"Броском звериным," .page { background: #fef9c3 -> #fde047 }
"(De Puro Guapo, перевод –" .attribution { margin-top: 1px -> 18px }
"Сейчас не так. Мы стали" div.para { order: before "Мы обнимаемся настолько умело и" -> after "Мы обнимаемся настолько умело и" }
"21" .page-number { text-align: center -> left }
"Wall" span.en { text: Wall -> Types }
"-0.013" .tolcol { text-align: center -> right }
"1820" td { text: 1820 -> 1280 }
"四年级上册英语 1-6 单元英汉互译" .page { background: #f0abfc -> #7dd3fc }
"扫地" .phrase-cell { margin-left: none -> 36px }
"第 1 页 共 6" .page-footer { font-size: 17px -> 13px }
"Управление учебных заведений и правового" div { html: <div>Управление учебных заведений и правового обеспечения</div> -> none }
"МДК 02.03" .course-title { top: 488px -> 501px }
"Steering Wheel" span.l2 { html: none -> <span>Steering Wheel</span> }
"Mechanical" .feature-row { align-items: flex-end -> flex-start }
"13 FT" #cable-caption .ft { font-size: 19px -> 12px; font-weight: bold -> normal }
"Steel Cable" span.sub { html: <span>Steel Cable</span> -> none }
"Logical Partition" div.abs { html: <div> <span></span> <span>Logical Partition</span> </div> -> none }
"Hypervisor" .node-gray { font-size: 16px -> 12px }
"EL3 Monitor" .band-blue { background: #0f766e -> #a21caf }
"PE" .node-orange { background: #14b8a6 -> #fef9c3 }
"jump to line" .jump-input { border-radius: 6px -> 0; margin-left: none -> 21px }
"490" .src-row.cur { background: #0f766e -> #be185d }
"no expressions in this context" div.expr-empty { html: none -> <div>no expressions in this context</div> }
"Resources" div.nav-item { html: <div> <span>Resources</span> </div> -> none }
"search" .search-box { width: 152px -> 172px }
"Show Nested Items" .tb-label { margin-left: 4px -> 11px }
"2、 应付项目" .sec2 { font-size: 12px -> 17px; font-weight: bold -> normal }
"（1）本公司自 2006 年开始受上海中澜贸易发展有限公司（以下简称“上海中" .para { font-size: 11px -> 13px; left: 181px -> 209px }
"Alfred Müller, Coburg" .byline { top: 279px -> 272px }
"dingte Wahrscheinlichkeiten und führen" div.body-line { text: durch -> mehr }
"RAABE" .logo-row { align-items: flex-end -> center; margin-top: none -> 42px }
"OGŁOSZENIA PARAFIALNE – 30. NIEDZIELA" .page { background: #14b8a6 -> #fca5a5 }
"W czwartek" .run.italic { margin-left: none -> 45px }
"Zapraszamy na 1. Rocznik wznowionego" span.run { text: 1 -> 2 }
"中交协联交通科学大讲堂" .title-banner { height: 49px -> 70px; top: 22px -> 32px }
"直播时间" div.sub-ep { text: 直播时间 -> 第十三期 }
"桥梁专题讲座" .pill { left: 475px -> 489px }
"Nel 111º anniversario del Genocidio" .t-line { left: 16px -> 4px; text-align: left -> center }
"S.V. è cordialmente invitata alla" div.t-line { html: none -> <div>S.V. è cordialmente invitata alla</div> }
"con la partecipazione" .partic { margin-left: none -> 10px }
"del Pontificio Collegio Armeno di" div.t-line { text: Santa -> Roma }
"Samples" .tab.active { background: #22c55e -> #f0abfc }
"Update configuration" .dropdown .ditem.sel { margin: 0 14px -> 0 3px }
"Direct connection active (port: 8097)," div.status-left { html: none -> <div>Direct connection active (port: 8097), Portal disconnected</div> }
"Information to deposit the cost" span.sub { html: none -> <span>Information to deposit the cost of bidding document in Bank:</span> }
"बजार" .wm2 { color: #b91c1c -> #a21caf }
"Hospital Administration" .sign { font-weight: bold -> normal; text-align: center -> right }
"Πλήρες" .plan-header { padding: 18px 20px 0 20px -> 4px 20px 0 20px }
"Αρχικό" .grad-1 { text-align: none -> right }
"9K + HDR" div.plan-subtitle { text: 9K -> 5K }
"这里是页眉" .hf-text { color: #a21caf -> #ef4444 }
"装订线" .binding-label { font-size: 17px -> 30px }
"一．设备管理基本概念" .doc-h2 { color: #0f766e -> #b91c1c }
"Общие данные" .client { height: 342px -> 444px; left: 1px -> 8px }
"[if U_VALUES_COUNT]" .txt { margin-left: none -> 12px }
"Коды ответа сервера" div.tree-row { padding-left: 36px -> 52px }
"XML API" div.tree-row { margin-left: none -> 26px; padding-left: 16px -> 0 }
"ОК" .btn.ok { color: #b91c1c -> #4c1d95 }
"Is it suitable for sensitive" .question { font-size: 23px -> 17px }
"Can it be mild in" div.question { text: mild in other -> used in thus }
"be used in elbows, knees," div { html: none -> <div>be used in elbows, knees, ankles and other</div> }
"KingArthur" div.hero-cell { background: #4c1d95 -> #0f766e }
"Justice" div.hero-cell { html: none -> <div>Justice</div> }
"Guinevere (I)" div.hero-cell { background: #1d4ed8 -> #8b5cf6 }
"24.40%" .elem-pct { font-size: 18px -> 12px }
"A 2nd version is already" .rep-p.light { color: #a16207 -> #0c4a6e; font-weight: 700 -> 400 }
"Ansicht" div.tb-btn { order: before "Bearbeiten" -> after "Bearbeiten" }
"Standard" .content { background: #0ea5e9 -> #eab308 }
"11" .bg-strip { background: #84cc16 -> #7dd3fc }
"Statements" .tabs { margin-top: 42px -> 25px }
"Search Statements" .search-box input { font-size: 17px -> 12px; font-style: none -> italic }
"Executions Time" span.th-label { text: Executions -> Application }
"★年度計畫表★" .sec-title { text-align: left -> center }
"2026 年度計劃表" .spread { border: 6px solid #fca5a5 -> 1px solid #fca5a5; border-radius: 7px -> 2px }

------------------------------------------------------------------------

- [Exercise description] Write down exactly the span of lines above from the one containing "#0f766e -> #be185d" to the one containing "flex-end -> center;", both ends included.

- [Answer for the task]
"490" .src-row.cur { background: #0f766e -> #be185d }
"no expressions in this context" div.expr-empty { html: none -> <div>no expressions in this context</div> }
"Resources" div.nav-item { html: <div> <span>Resources</span> </div> -> none }
"search" .search-box { width: 152px -> 172px }
"Show Nested Items" .tb-label { margin-left: 4px -> 11px }
"2、 应付项目" .sec2 { font-size: 12px -> 17px; font-weight: bold -> normal }
"（1）本公司自 2006 年开始受上海中澜贸易发展有限公司（以下简称“上海中" .para { font-size: 11px -> 13px; left: 181px -> 209px }
"Alfred Müller, Coburg" .byline { top: 279px -> 272px }
"dingte Wahrscheinlichkeiten und führen" div.body-line { text: durch -> mehr }
"RAABE" .logo-row { align-items: flex-end -> center; margin-top: none -> 42px }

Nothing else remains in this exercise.